Registrant’s telephone number, including area code: 31-77-850-7700

Not applicable
(Former Name or Former Address, if Changed Since Last Report)
__________________________________________________________
Check the appropriate box below if the Form 8-K filing is intended to simultaneously satisfy the filing obligation of the registrant under any of the following provisions (see General Instruction A.2. below):
 
 
  o
Written communications pursuant to Rule 425 under the Securities Act (17 CFR 230.425)
 
 
  o
Soliciting material pursuant to Rule 14a-12 under the Exchange Act (17 CFR 240.14a-12)
 
 
  o
Pre-commencement communications pursuant to Rule 14d-2(b) under the Exchange Act (17 CFR 240.14d-2(b))
 
 
  o
Pre-commencement communications pursuant to Rule 13e-4(c) under the Exchange Act (17 CFR 240.13e-4(c))

 





Item 5.02.  Departure of Directors or Certain Officers; Election of Directors; Appointment of Certain Officers; Compensatory Arrangements of Certain Officers

At the Extraordinary General Meeting of Shareholders of Cimpress N.V. on May 27, 2016, our shareholders approved our 2016 Performance Equity Plan. Our Supervisory Board and Management Board administer this plan, which allows us to grant performance-based share units, or PSUs, entitling the recipient to receive the number of Cimpress ordinary shares set forth in the applicable award agreement at such time the PSU award vests based upon continued service to Cimpress and the achievement of objective, predetermined levels of Cimpress' three-year moving average share price. We may grant PSUs under the plan to our employees, officers, directors (including members of the Management Board and Supervisory Board), consultants, and advisors. Subject to adjustment in the event of stock splits, stock dividends and other similar events, we may make awards under the plan for up to 8,000,000 of our ordinary shares.
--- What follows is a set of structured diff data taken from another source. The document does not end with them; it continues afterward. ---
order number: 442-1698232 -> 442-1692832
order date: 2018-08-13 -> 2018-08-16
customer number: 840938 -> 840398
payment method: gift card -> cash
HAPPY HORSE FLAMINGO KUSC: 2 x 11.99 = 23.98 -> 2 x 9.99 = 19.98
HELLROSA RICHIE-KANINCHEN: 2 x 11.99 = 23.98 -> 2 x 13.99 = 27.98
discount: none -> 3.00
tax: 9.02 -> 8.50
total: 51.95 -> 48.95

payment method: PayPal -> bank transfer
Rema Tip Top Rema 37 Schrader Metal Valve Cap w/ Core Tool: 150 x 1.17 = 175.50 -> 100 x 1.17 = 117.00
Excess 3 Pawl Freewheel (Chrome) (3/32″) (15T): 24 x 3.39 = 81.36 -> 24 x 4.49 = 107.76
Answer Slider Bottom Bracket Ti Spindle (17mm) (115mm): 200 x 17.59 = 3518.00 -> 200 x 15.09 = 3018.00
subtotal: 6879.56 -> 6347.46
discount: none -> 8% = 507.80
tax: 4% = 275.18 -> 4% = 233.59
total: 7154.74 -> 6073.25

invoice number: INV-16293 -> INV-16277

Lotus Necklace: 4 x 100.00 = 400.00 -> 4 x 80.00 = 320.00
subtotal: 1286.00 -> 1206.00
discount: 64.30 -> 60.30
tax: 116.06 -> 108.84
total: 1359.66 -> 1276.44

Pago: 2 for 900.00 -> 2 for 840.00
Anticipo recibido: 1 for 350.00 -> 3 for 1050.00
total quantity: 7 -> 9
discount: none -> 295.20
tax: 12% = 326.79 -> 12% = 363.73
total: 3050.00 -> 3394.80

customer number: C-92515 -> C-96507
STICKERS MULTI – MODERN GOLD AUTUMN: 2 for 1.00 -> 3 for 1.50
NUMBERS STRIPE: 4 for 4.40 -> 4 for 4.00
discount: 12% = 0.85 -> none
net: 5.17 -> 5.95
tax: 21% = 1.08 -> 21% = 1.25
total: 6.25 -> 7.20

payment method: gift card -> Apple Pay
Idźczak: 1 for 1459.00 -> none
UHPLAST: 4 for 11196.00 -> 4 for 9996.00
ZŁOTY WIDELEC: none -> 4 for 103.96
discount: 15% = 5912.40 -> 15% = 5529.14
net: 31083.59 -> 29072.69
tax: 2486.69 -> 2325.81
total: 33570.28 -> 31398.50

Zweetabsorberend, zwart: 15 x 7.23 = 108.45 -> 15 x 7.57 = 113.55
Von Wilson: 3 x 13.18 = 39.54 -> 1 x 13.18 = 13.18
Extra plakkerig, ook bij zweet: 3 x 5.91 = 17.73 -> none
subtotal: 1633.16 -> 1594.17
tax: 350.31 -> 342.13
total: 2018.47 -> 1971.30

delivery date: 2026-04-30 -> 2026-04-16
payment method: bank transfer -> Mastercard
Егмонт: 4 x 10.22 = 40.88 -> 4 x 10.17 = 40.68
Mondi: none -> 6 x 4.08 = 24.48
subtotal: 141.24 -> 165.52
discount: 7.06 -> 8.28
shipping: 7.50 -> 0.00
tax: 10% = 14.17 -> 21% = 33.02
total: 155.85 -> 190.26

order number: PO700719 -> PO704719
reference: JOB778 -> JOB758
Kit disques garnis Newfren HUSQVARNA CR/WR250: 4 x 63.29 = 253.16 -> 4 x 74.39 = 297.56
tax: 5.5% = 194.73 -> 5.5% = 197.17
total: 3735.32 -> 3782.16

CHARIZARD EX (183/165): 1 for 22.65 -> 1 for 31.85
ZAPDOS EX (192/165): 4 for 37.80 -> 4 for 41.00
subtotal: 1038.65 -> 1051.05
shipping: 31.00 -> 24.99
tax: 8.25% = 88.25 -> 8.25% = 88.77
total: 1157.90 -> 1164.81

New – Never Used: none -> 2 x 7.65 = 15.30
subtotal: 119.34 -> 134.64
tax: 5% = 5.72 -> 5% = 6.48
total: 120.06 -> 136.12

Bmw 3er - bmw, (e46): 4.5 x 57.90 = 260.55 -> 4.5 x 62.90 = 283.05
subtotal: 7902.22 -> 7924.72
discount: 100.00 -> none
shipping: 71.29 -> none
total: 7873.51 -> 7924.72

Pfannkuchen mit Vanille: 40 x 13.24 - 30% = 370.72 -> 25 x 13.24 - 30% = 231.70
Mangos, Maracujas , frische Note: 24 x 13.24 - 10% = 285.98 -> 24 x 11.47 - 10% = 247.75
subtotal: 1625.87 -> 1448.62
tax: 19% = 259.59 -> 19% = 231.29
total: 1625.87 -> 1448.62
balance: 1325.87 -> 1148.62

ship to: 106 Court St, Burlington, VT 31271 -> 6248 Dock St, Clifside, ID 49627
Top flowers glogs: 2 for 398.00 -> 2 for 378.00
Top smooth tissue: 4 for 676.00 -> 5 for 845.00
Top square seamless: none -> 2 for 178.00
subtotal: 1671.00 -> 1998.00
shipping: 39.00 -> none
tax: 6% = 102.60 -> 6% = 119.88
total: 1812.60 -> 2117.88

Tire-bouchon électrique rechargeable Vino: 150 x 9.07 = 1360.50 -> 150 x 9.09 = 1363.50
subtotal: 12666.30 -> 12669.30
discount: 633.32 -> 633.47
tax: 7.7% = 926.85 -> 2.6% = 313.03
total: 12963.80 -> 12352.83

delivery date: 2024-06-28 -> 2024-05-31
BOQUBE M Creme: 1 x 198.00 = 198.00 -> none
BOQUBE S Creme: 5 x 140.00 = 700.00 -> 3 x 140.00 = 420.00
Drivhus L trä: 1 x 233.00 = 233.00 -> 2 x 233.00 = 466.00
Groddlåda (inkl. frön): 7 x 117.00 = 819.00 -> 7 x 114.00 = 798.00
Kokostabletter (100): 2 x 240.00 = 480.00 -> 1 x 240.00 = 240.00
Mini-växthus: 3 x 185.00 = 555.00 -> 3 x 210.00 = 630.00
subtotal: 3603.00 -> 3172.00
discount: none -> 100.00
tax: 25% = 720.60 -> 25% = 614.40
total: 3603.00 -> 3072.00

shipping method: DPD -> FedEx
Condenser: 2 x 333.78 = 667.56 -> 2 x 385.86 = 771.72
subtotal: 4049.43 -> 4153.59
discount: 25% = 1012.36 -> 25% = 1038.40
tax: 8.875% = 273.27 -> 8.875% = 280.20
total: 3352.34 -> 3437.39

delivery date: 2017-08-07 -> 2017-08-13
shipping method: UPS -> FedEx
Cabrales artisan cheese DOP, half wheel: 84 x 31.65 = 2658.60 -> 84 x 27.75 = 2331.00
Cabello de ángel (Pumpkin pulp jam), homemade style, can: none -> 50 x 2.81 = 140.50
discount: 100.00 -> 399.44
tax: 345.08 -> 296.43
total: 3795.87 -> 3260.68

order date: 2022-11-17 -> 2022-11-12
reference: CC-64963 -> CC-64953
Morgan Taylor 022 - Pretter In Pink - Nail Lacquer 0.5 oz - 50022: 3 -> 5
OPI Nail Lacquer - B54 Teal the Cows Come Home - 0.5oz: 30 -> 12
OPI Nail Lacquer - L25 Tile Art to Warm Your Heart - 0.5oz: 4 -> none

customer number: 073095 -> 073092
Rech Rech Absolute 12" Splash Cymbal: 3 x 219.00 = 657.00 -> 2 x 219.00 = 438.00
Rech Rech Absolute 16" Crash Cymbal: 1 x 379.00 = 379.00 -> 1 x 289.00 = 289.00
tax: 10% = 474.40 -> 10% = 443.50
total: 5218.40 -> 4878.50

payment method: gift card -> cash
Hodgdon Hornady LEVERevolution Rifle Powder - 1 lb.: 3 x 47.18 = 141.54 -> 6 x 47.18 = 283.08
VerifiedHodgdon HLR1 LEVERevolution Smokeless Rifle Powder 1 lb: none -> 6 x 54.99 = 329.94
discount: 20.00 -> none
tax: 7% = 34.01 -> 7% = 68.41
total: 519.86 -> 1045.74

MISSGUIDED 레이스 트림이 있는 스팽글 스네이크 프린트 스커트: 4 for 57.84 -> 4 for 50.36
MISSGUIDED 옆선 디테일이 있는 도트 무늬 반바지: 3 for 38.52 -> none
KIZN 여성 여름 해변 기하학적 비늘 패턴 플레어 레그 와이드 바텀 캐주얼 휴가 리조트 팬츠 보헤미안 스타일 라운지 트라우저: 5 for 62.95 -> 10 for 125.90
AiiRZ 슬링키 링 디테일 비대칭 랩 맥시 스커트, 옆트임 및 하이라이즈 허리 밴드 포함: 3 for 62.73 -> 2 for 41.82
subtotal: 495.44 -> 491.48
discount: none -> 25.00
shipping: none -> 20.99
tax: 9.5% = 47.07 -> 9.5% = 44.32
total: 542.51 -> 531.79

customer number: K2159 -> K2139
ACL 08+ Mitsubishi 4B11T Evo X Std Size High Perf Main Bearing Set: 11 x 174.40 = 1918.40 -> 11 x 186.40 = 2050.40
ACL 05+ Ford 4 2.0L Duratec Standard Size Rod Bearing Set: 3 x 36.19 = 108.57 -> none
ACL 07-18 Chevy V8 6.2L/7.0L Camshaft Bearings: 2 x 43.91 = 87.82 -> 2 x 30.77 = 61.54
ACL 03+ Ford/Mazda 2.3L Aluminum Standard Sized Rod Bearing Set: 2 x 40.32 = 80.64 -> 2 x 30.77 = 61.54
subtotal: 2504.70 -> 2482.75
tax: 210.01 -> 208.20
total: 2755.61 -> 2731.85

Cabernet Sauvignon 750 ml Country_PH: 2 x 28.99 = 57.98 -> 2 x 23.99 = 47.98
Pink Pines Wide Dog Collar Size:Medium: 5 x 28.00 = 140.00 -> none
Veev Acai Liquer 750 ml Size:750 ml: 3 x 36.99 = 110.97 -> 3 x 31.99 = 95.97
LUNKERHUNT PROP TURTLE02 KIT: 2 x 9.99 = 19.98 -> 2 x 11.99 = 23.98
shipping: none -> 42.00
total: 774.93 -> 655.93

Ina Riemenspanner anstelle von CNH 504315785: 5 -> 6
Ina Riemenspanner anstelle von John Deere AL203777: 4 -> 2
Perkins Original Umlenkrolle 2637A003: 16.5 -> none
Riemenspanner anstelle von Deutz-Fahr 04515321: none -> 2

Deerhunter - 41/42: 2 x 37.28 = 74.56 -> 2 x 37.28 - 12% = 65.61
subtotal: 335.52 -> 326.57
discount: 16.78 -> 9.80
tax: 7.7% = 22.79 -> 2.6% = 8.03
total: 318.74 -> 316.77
The foregoing is not a complete description of the 2016 Performance Equity Plan and is qualified by reference to the full text and terms of the plan, which is filed as an exhibit to this report and incorporated herein by reference.

Item 5.07. Submission of Matters to a Vote of Security Holders

Cimpress N.V. held an Extraordinary General Meeting of Shareholders on May 27, 2016, at which our shareholders took the following actions on the following proposals. There were 31,468,685 ordinary shares of Cimpress issued, outstanding, and eligible to vote at the record date of April 29, 2016.

(1) Our shareholders approved our 2016 Performance Equity Plan.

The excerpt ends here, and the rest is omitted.